§ Problem to work on
Give the data again in full, without pictures.

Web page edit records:
# # # #
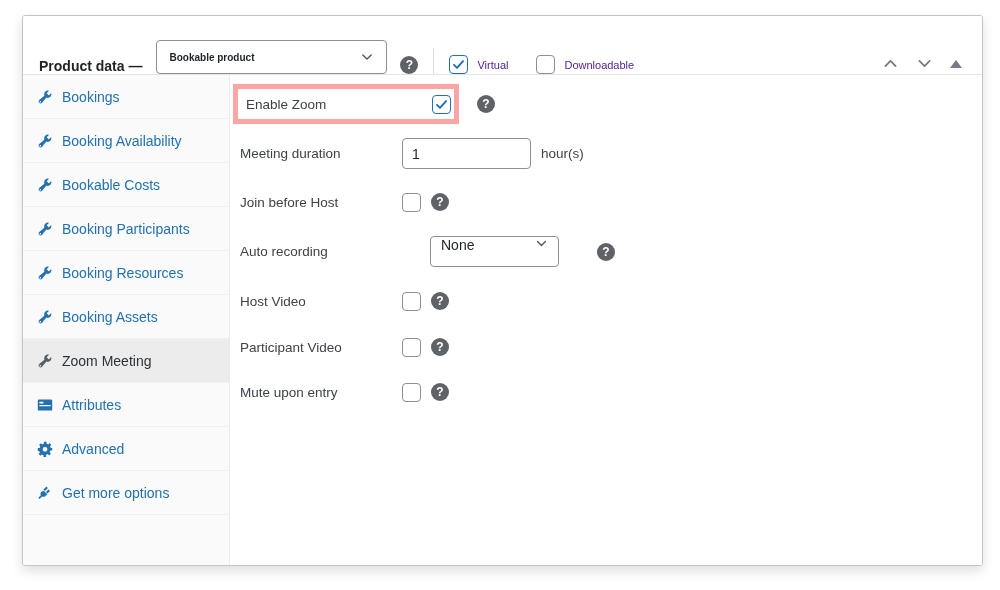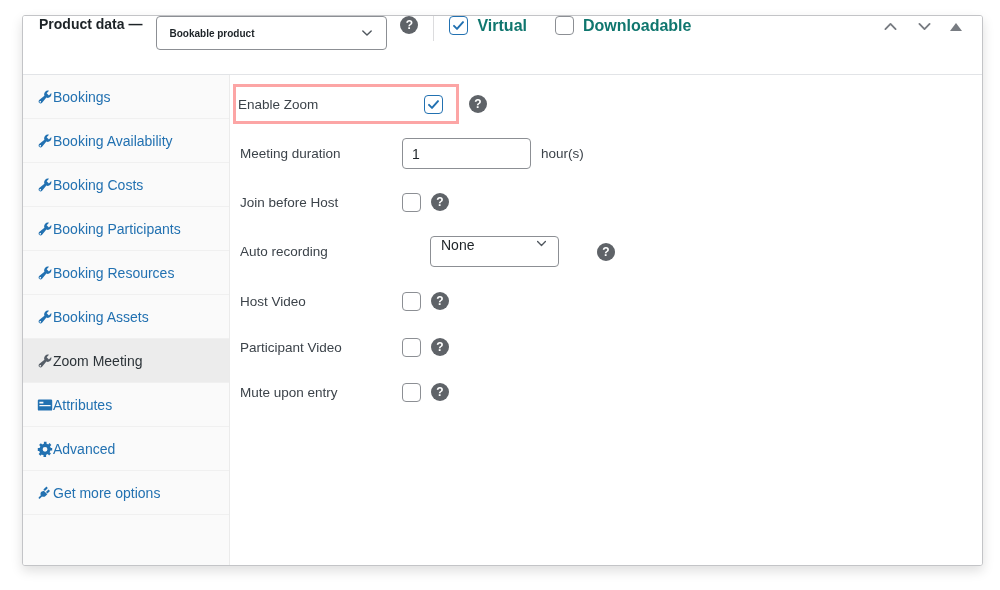"Product data —" .hdr { align-items: flex-start -> flex-end }
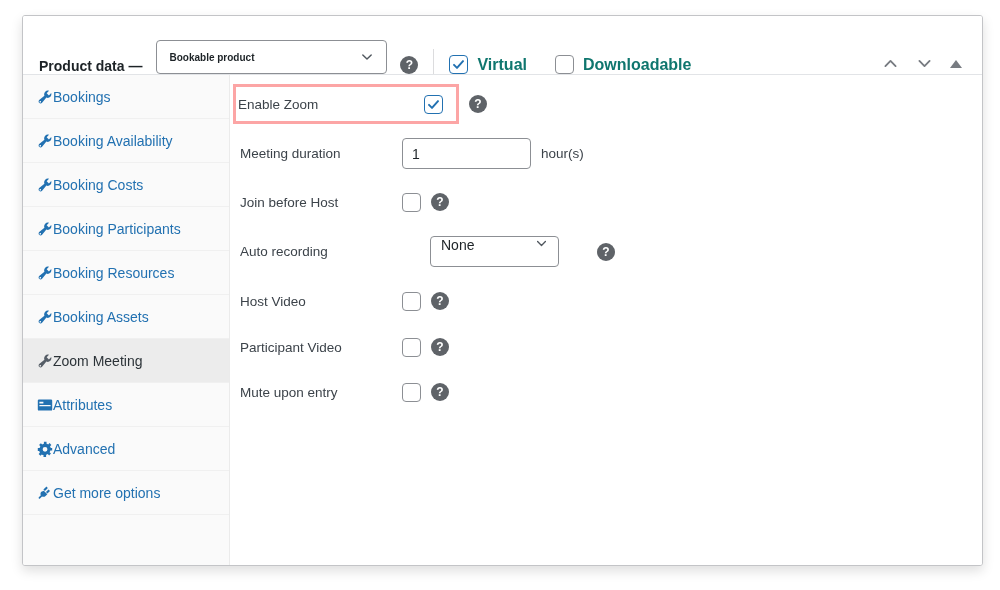"Virtual" .hcheck { color: #0f766e -> #4c1d95; font-size: 16px -> 11px; font-weight: bold -> normal }
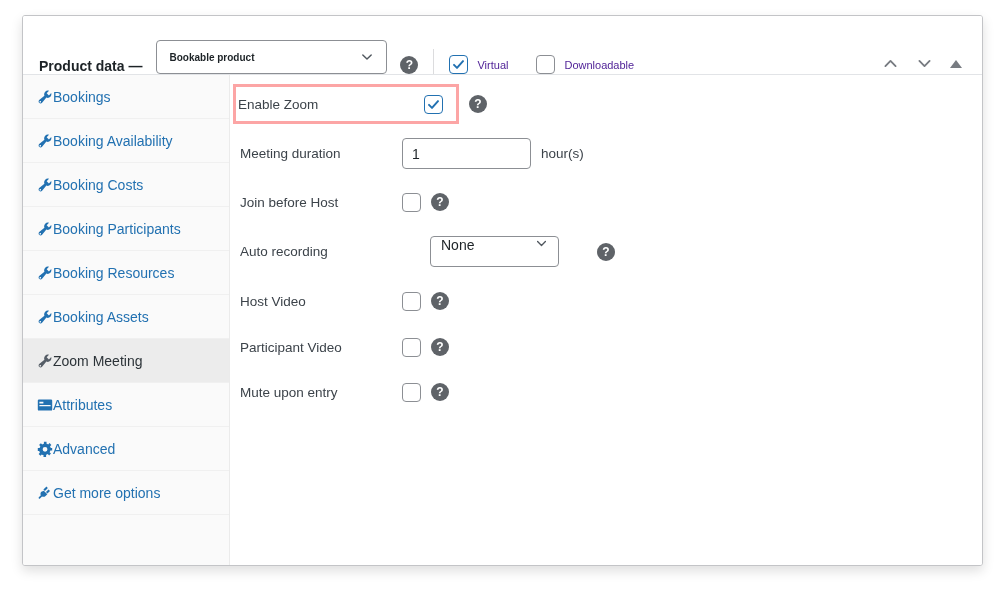"Bookings" .side-item { gap: none -> 9px }
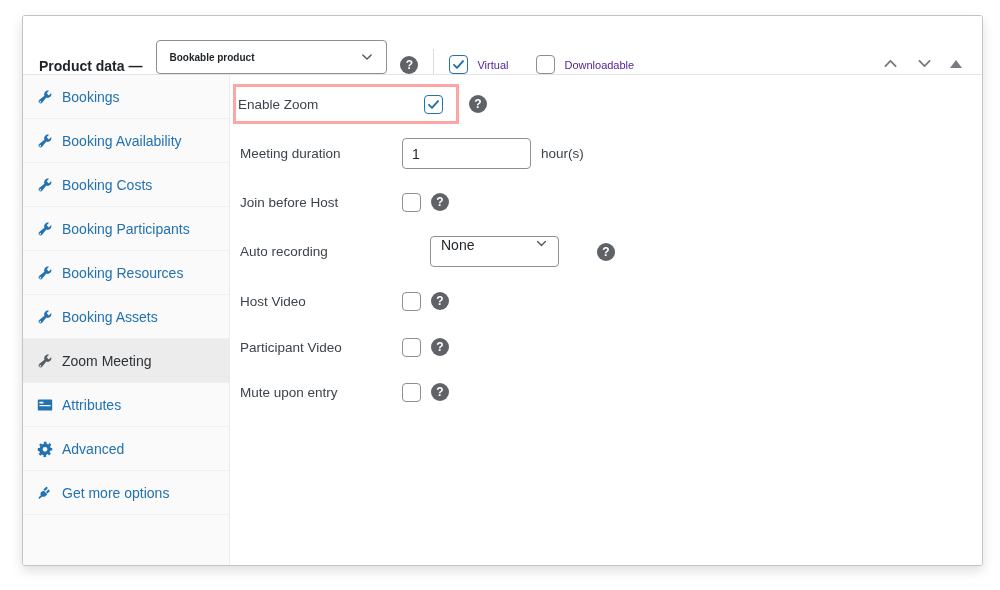"Enable Zoom" .hl-box { border: 3px solid #fca5a5 -> 5px solid #fca5a5; padding-left: 2px -> 8px }
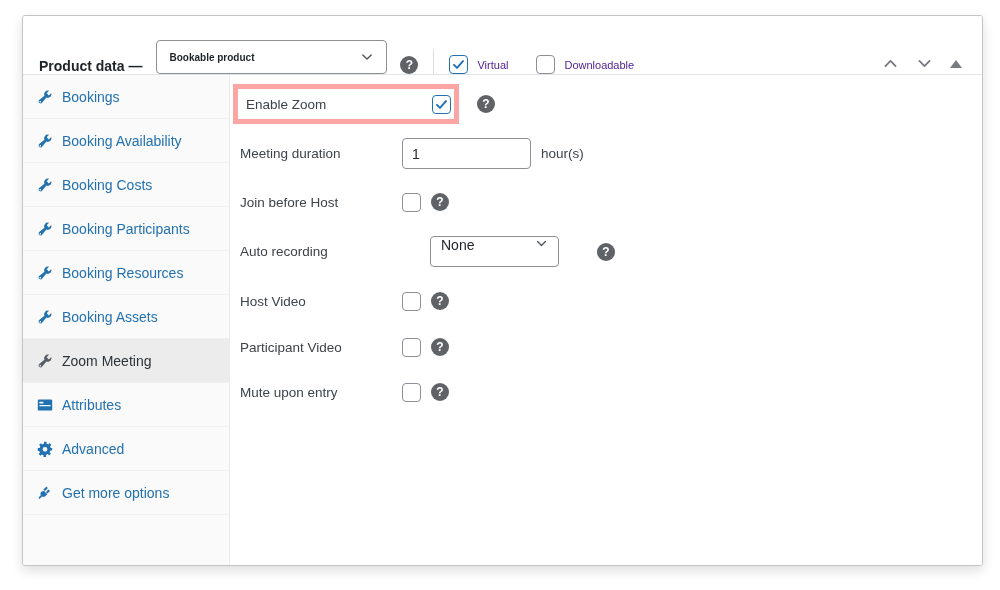"Booking Costs" span { text: Booking -> Bookable }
# # # #
§ Answer for the task
"Product data —" .hdr { align-items: flex-start -> flex-end }
"Virtual" .hcheck { color: #0f766e -> #4c1d95; font-size: 16px -> 11px; font-weight: bold -> normal }
"Bookings" .side-item { gap: none -> 9px }
"Enable Zoom" .hl-box { border: 3px solid #fca5a5 -> 5px solid #fca5a5; padding-left: 2px -> 8px }
"Booking Costs" span { text: Booking -> Bookable }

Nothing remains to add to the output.